Mendel’s approach was different from that of his contemporaries in that he answered scientific questions of heredity differently. Mendel studied scientific questions thoroughly in order not to miss anything and then he documented his findings in order that future researchers might build on it. His study was entirely focused on the garden pea as opposed to work by other researchers that used many different plants and species. Since he focused only on the garden pea and particular traits he was able to give better answers to issues of heredity and traits (Pruitt, Underwood, & Jacobs, 2006). His work was able to show through scientific analysis that no offspring possessed exactly similar traits to the parent since they also derive traits from previous generations. Mendel is also responsible for the identification of what he called an allele.
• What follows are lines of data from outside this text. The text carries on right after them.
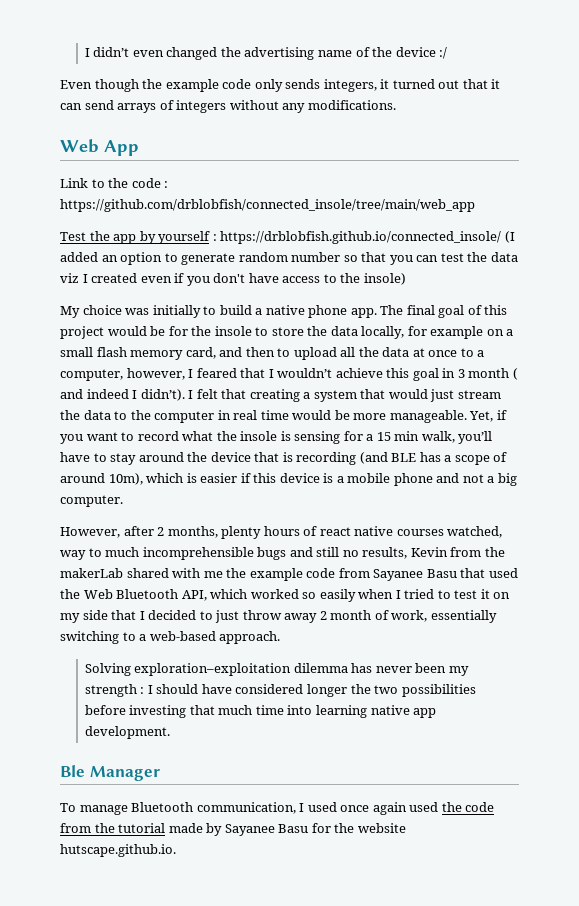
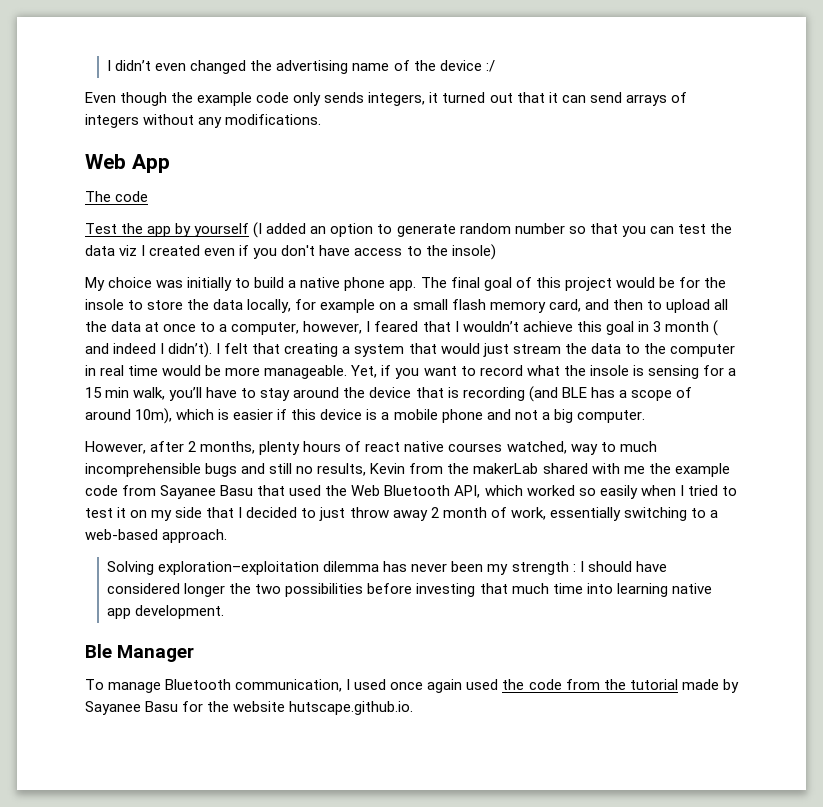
- Link to the code : https://github.com/drblobfish/connected_insole/tree/main/web_app
+ The code
- Test the app by yourself : https://drblobfish.github.io/connected_insole/ (I added an option to generate random number so that you can test the data viz I created even if you don't have access to the insole)
+ Test the app by yourself (I added an option to generate random number so that you can test the data viz I created even if you don't have access to the insole)

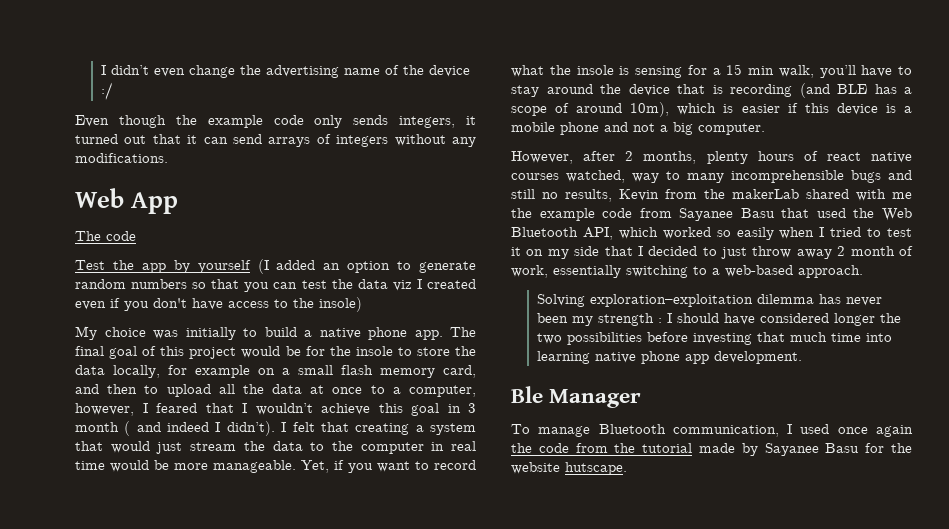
- I didn’t even changed the advertising name of the device :/
+ I didn’t even change the advertising name of the device :/
- Test the app by yourself (I added an option to generate random number so that you can test the data viz I created even if you don't have access to the insole)
+ Test the app by yourself (I added an option to generate random numbers so that you can test the data viz I created even if you don't have access to the insole)
- However, after 2 months, plenty hours of react native courses watched, way to much incomprehensible bugs and still no results, Kevin from the makerLab shared with me the example code from Sayanee Basu that used the Web Bluetooth API, which worked so easily when I tried to test it on my side that I decided to just throw away 2 month of work, essentially switching to a web-based approach.
+ However, after 2 months, plenty hours of react native courses watched, way to many incomprehensible bugs and still no results, Kevin from the makerLab shared with me the example code from Sayanee Basu that used the Web Bluetooth API, which worked so easily when I tried to test it on my side that I decided to just throw away 2 month of work, essentially switching to a web-based approach.
- Solving exploration–exploitation dilemma has never been my strength : I should have considered longer the two possibilities before investing that much time into learning native app development.
+ Solving exploration–exploitation dilemma has never been my strength : I should have considered longer the two possibilities before investing that much time into learning native phone app development.
- To manage Bluetooth communication, I used once again used the code from the tutorial made by Sayanee Basu for the website hutscape.github.io.
+ To manage Bluetooth communication, I used once again the code from the tutorial made by Sayanee Basu for the website hutscape.

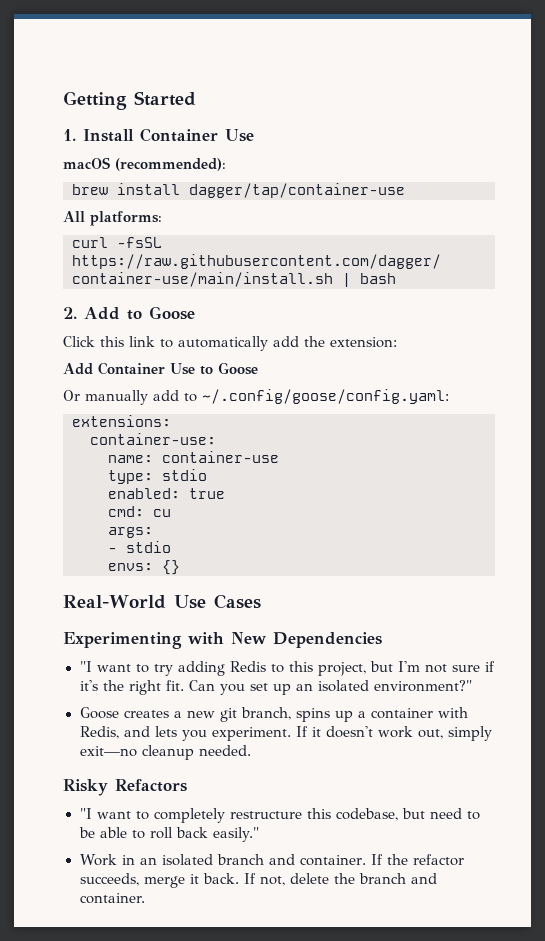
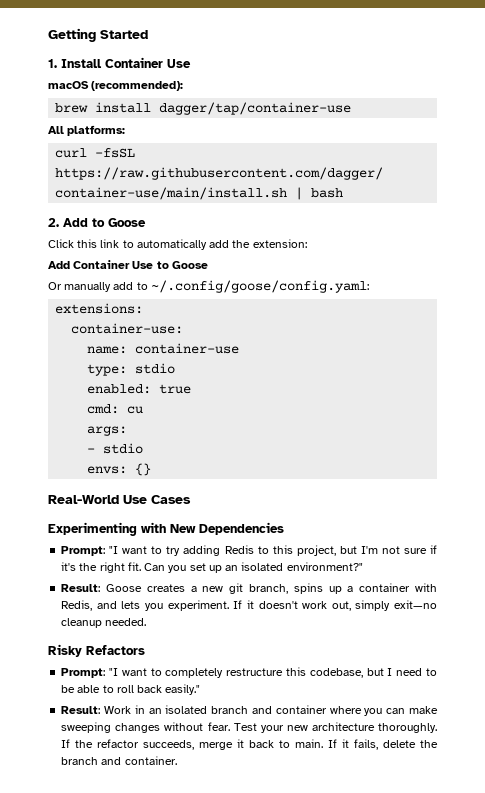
- "I want to try adding Redis to this project, but I'm not sure if it's the right fit.
+ Prompt: "I want to try adding Redis to this project, but I'm not sure if it's the right fit.
- Goose creates a new git branch, spins up a container with Redis, and lets you experiment.
+ Result: Goose creates a new git branch, spins up a container with Redis, and lets you experiment.
- "I want to completely restructure this codebase, but need to be able to roll back easily."
+ Prompt: "I want to completely restructure this codebase, but I need to be able to roll back easily."
- Work in an isolated branch and container.
+ Result: Work in an isolated branch and container where you can make sweeping changes without fear. Test your new architecture thoroughly.
- If the refactor succeeds, merge it back. If not, delete the branch and container.
+ If the refactor succeeds, merge it back to main. If it fails, delete the branch and container.

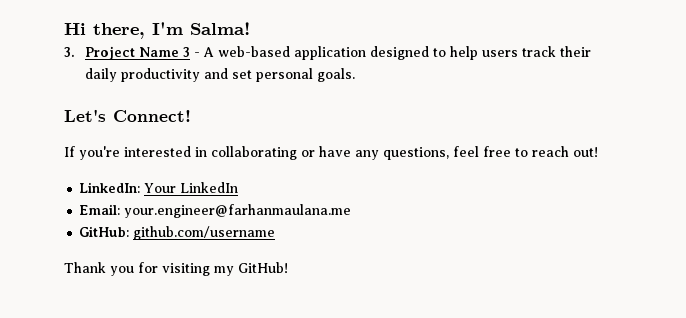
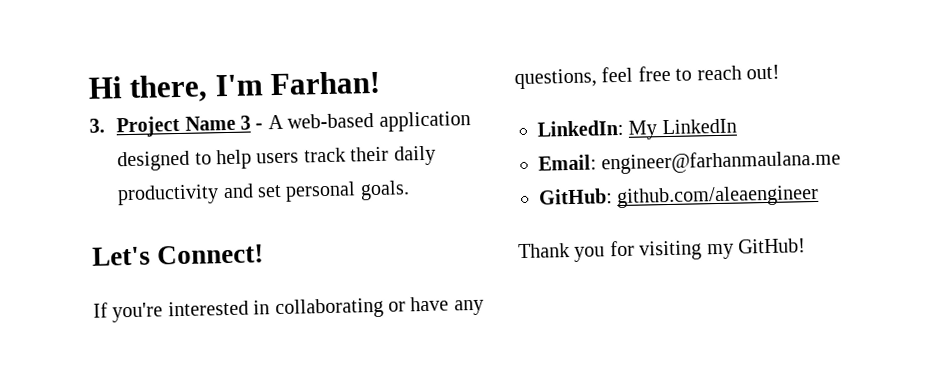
- Hi there, I'm Salma!
+ Hi there, I'm Farhan!
- LinkedIn: Your LinkedIn
+ LinkedIn: My LinkedIn
- Email: your.engineer@farhanmaulana.me
+ Email: engineer@farhanmaulana.me
- GitHub: github.com/username
+ GitHub: github.com/aleaengineer

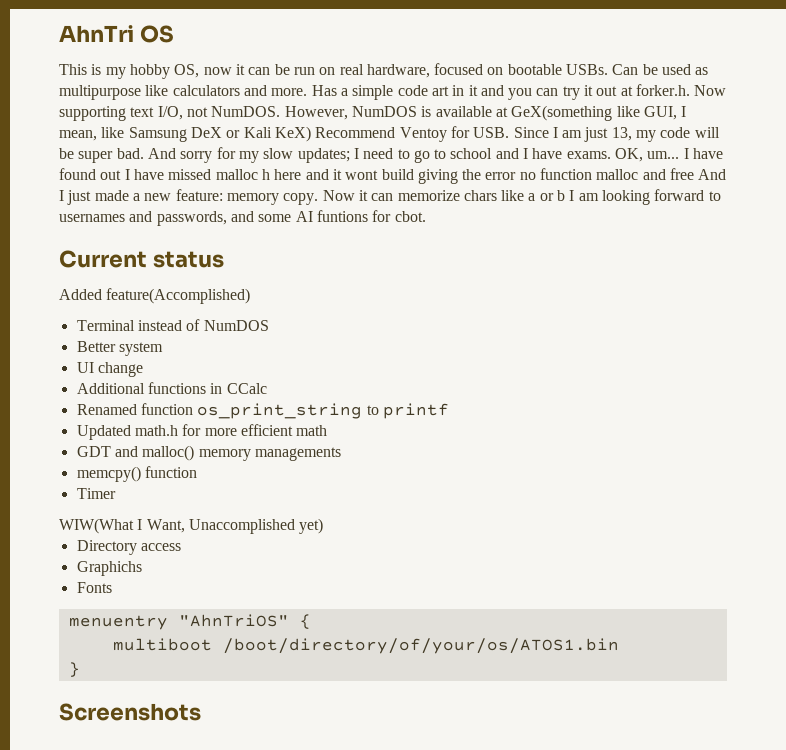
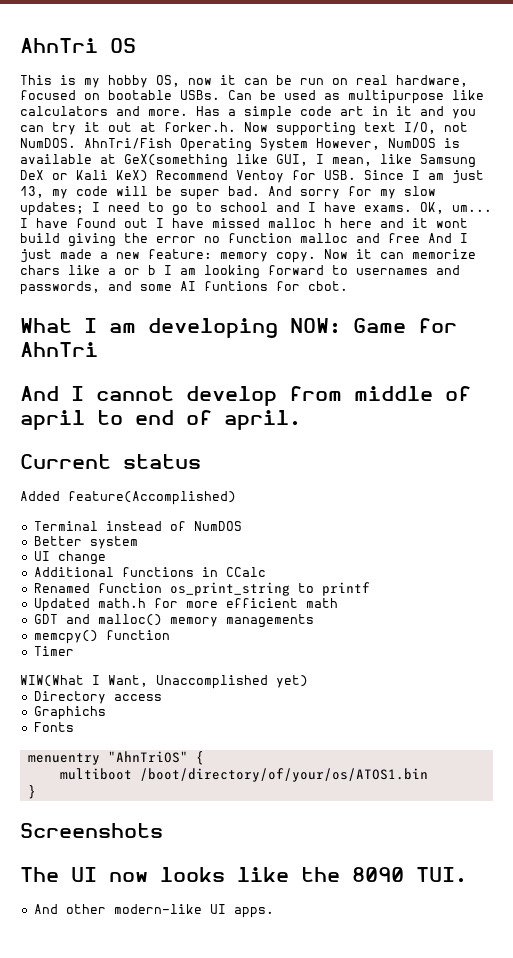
- However, NumDOS is available at GeX(something like GUI, I mean, like Samsung DeX or Kali KeX) Recommend Ventoy for USB. Since I am just 13, my code will be super bad.
+ AhnTri/Fish Operating System However, NumDOS is available at GeX(something like GUI, I mean, like Samsung DeX or Kali KeX) Recommend Ventoy for USB. Since I am just 13, my code will be super bad.
+ What I am developing NOW: Game for AhnTri
+ And I cannot develop from middle of april to end of april.
+ The UI now looks like the 8090 TUI.
+ And other modern-like UI apps.

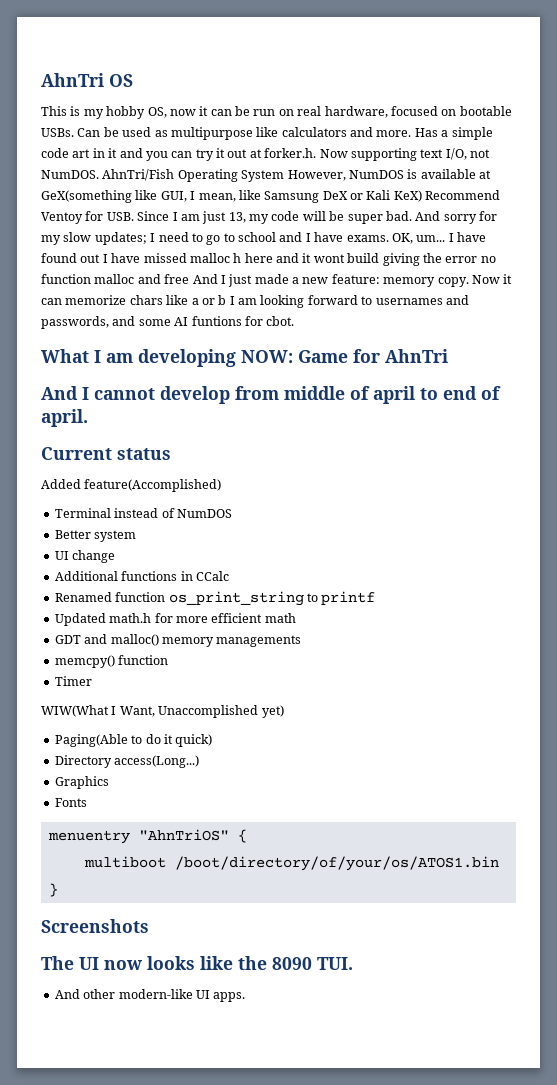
+ Paging(Able to do it quick)
- Directory access
- Graphichs
+ Directory access(Long...)
+ Graphics

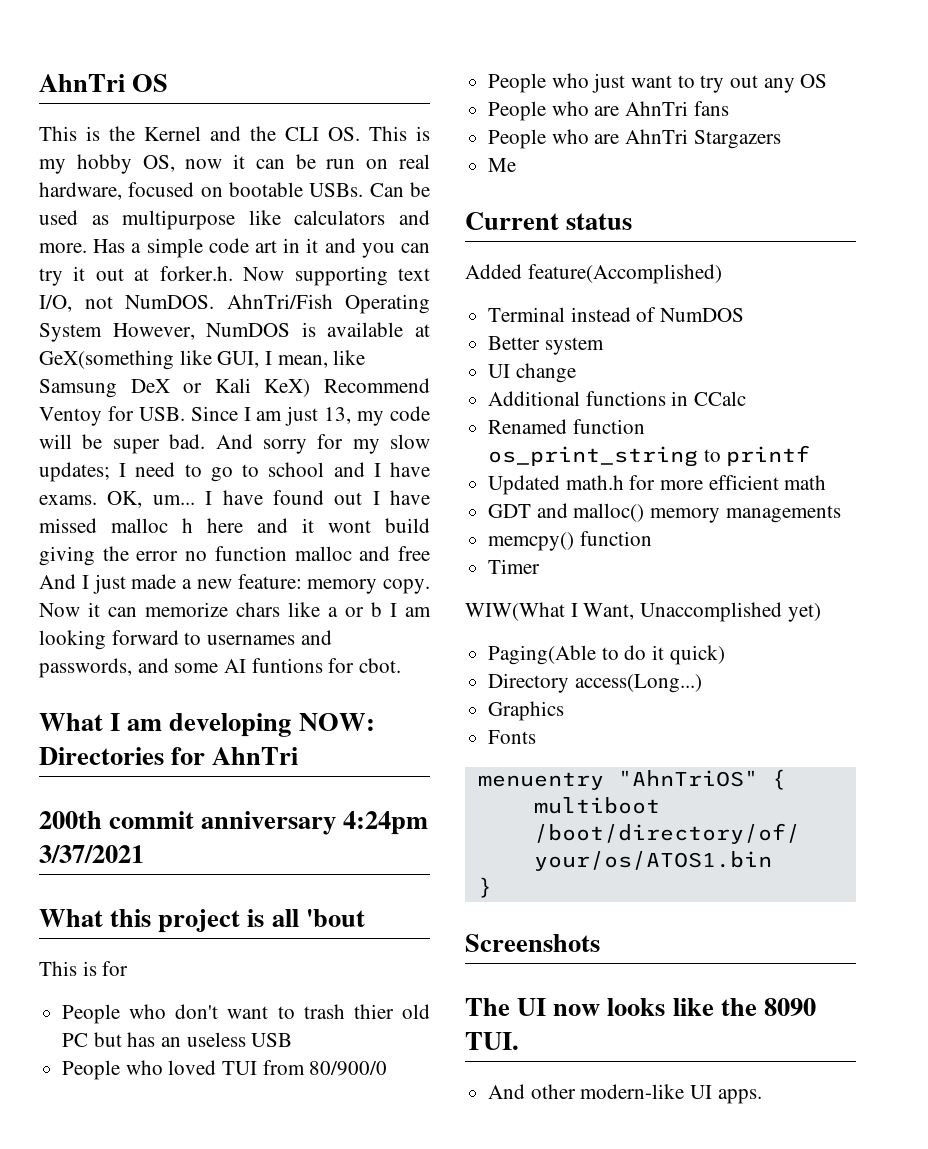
- This is my hobby OS, now it can be run on real hardware, focused on bootable USBs.
+ This is the Kernel and the CLI OS. This is my hobby OS, now it can be run on real hardware, focused on bootable USBs.
- What I am developing NOW: Game for AhnTri
+ What I am developing NOW: Directories for AhnTri
- And I cannot develop from middle of april to end of april.
+ 200th commit anniversary 4:24pm 3/37/2021
+ What this project is all 'bout
+ This is for
+ People who don't want to trash thier old PC but has an useless USB
+ People who loved TUI from 80/900/0
+ People who just want to try out any OS
+ People who are AhnTri fans
+ People who are AhnTri Stargazers
+ Me

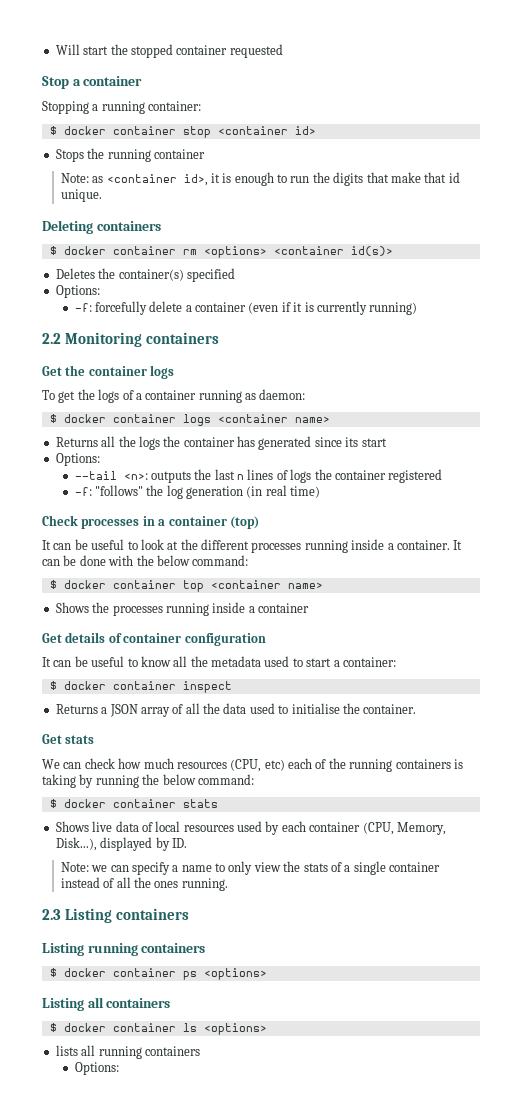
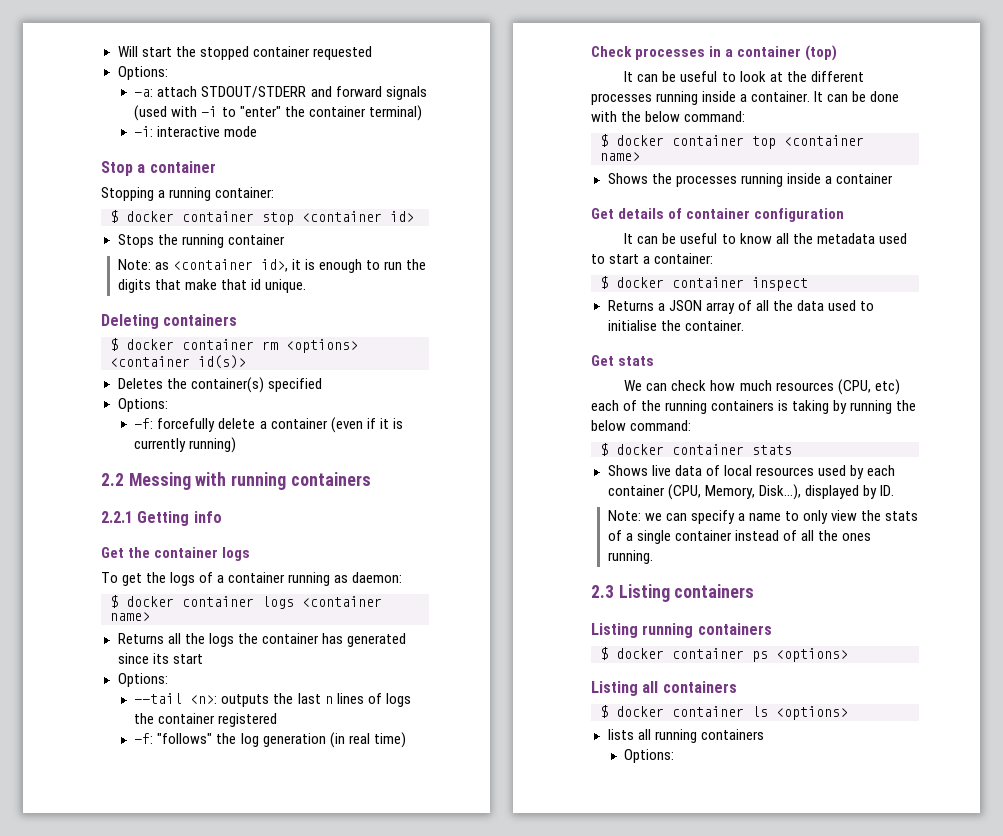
  Will start the stopped container requested
+ Options:
+ -a: attach STDOUT/STDERR and forward signals (used with -i to "enter" the container terminal)
+ -i: interactive mode
- 2.2 Monitoring containers
+ 2.2 Messing with running containers
+ 2.2.1 Getting info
Lastly Mendel used Mathematical analysis ion coming up with his conclusions.
Mendel’s novel approach contributed to a great extent to the overall success of his experiments for a number of reasons. The approach taken by Mendel enabled him to study a large number of plants at one instance. Since he was analyzing only seven characteristics as compared to his contemporaries, he was able to establish distinct breeding stocks before he began his experiments of character analysis and cross pollination. Since he expressed the characteristics of his plants in scientific terms of phenotype, he was able to analyze the genes in action. This enabled him to make observations of the expression of the different characteristics and make inferences from these (Pruitt, Underwood, & Jacobs, 2006). Mendel’s approach also called for documentation and quantification of observations and inferences from the experiments which enabled for development of concepts from previous experiments. The identification and documentation of traits also enabled Mendel to observe the recurrence of phenotypes and therefore he came up with the concept of parents passing dominant genes from generation to generation.
Peas offered several advantages to Mendel’s study including: peas grow relatively fast making it easier to observe phenotype in a reasonable amount of time. Peas may be cross fertilized by the researcher or they can self fertilize, even as they do not have pollen or any such mechanism that may allow for forces such as wind to accidentally cross fertilize leading to confusion and muddling of the traits for the observing researcher. Peas reproduce exponentially allowing for better statistical analysis since there are hundreds of offspring offering several data points. Peas can be kept pure from cross fertilization hence allowing for isolation of genotype. Since the breeding lines can be kept pure it is easier to observe and distinguish from among the different types of phenotypic traits (Pruitt, Underwood, & Jacobs, 2006). Lastly peas are cheap which allowed Mendel to acquire, grow and maintain a large sample of peas for his experiments.
The principle of segregation states that every trait in the parents the pair of alleles usually separate so that only one allele is transmitted to the offspring. The transmission of specific alleles is simply a matter of chance and probability that occurs during meiosis. The principle of independent assortment asserts that different pairs of alleles are transmitted to the offspring independently. This leads to a combination of genes which are impossible in either parent. The principle thus explains why the transmission of a certain color does not increase the disposition for having six fingers since the transmission genes for different traits are to be found on different chromosomes (Pruitt, Underwood, & Jacobs, 2006). The principle of dominance explains that in instances of recessive and dominant genes in an organism, the dominant one will be the one observable. For instance if a person has both the blue and brown eye color gene, the brown is dominant in that it will always mask the blue eye color.